Post n°174 pubblicato il 28 Agosto 2011 da sergioemmeuno
 

   In quella fase di stallo, l’Ungherese recuperò un pallone e iniziò a trotterellare sulla fascia sinistra. Roland e Vladimiro rimasero nella bambagia delle retrovie. Il trainer lanciò una saetta e mi ordinò di seguire l’Ungherese, dovevo assolutamente seguirlo! Fui ipnotizzato dal suo comando a distanza ed eccomi correre in avanti come un invasato, certamente, prima o poi, qualcuno mi avrebbe dato una spallata o un calcione. Correre, correre sino a sentirmi scoppiare i polmoni… non sapevo dove stesse il mio compagno… Dovere solo perforare il Centro del campo… e tanto più avanzavo quanto più mi sembrava impossibile che non incontravo alcun ostacolo… forse ero in fuorigioco? O forse addirittura tutti erano da un bel pezzo sotto le docce?   Non importava granché. Quando mi fui ritrovato all’altezza del dischetto di rigore degli avversari, con la coda dell’occhio intravidi, alla mia sinistra, la sagoma dell’Ungherese, e fra lui e me due maledette maglie verdi. Un pallone infuocato, forte e radente, si indirizzò verso di me, e, quando capii che l’ultimo difensore non lo poteva più intercettare, ebbi tanta, tanta paura di non farcela, di non colpire bene quel pallone violento. Fu un attimo: la sfera la feci scorrer via di quel tanto che bastava per impattarla pienamente col mio piede destro, rimanendo in apnea: un piattone – o un interno, se preferite – violento e centrale, che passò sopra le braccia del portiere, rimasto fino all’ultimo in piedi, e si conficcò sotto la traversa gonfiando la rete.

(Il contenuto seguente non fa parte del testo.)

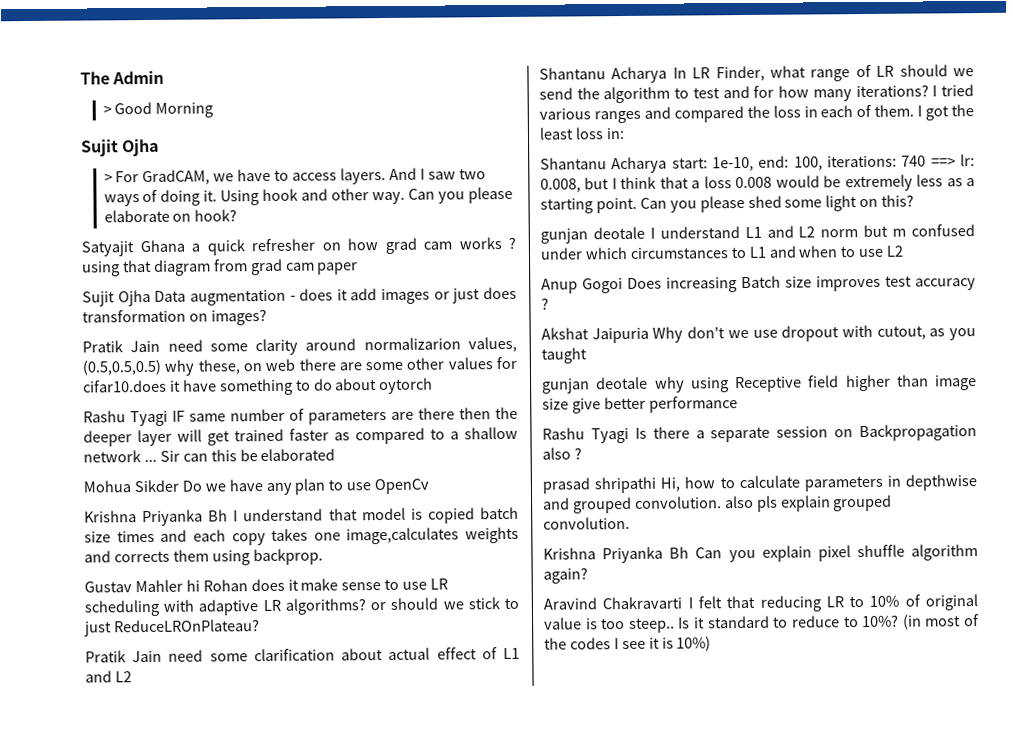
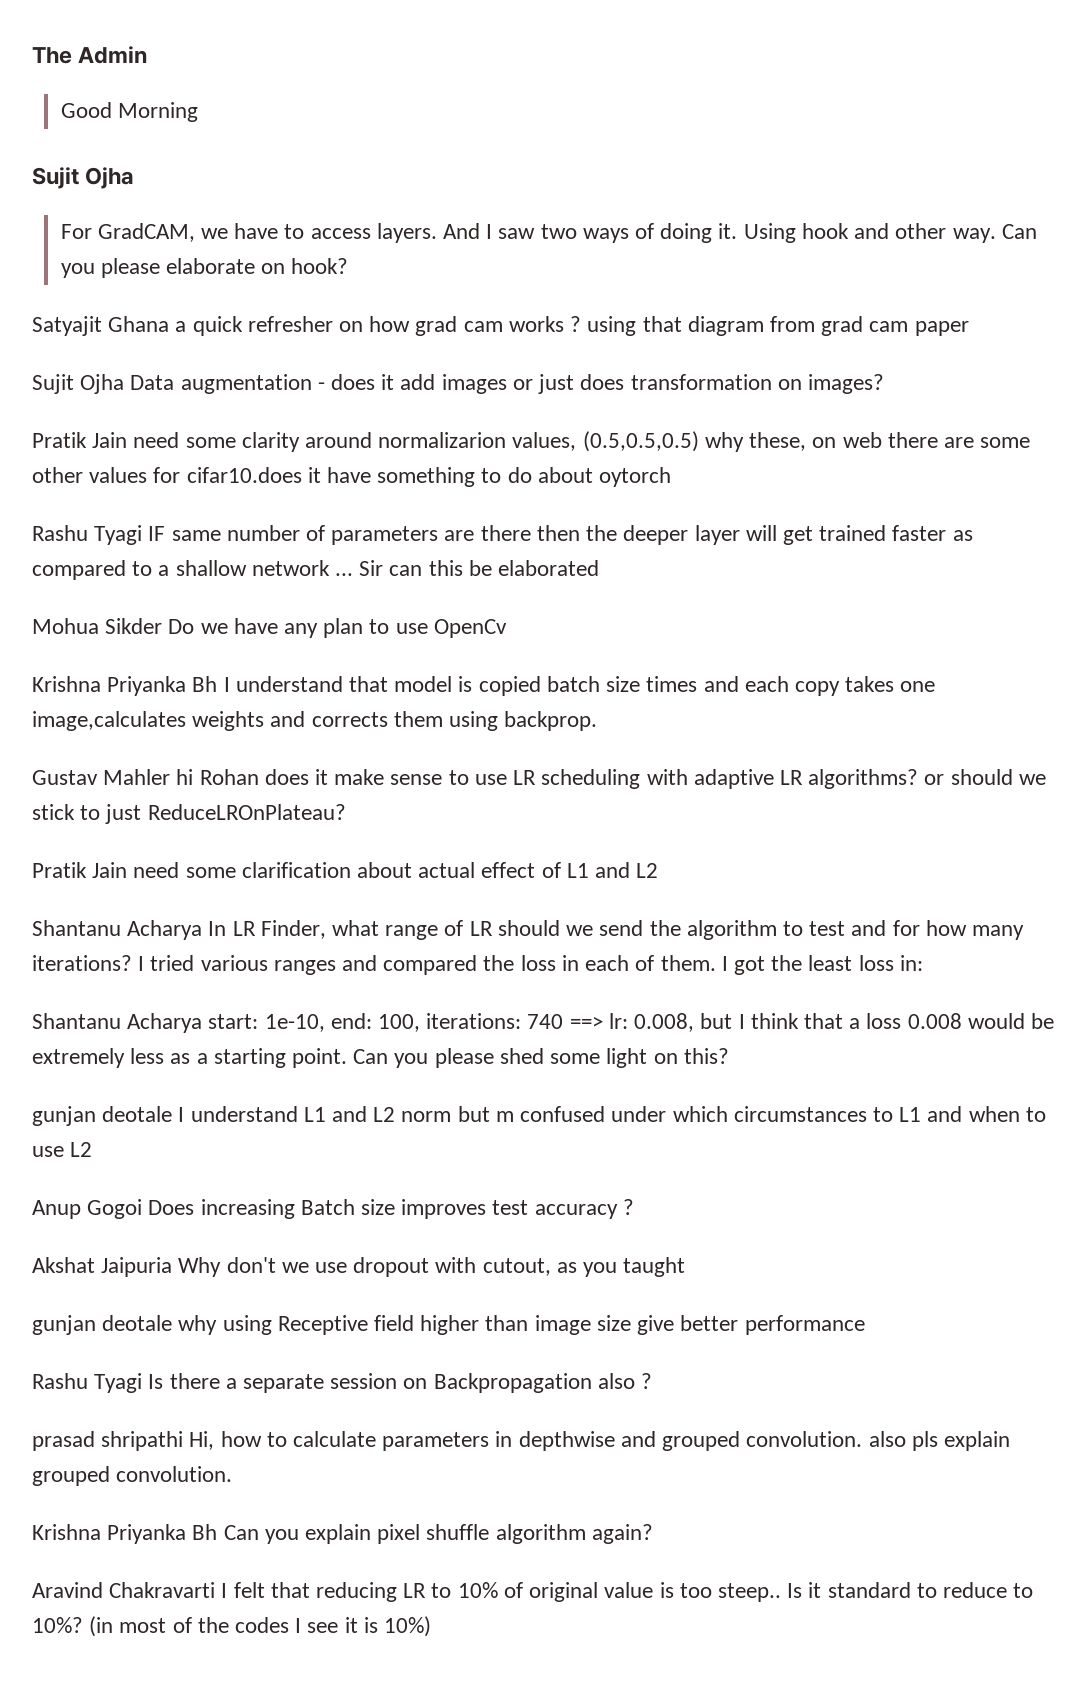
[102,105,112,115] > -> (148, 55) none
[103,173,113,183] > -> (135, 178) none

   Avevamo staccato il biglietto per Campi di Tarna, grazie al mio destro!

   Chissà cosa avrebbe pensato Laura. Le maglie nemiche erano divenute di un verde pistacchio.

   Subito dopo, l’arbitro sancì la fine e tutti mi zomparono addosso, deliranti, fradici, esausti, festosi come bimbi, un mucchio color arancio nel mezzo del campo. Flavio e il Greco erano incontenibili. Gli sconfitti erano afflitti, un paio di loro ebbero una crisi di pianto. Uno si autoflagellava prendendo a capocciate il terreno di gioco. Un altro, singhiozzante come un bimbo, si era conficcato la testa fra le ginocchia, quella buon’anima di Tommaso cercò invano di consolarlo. Nel mezzo del loro petto, quella odiosa e ipocrita spiga di grano si era ammosciata.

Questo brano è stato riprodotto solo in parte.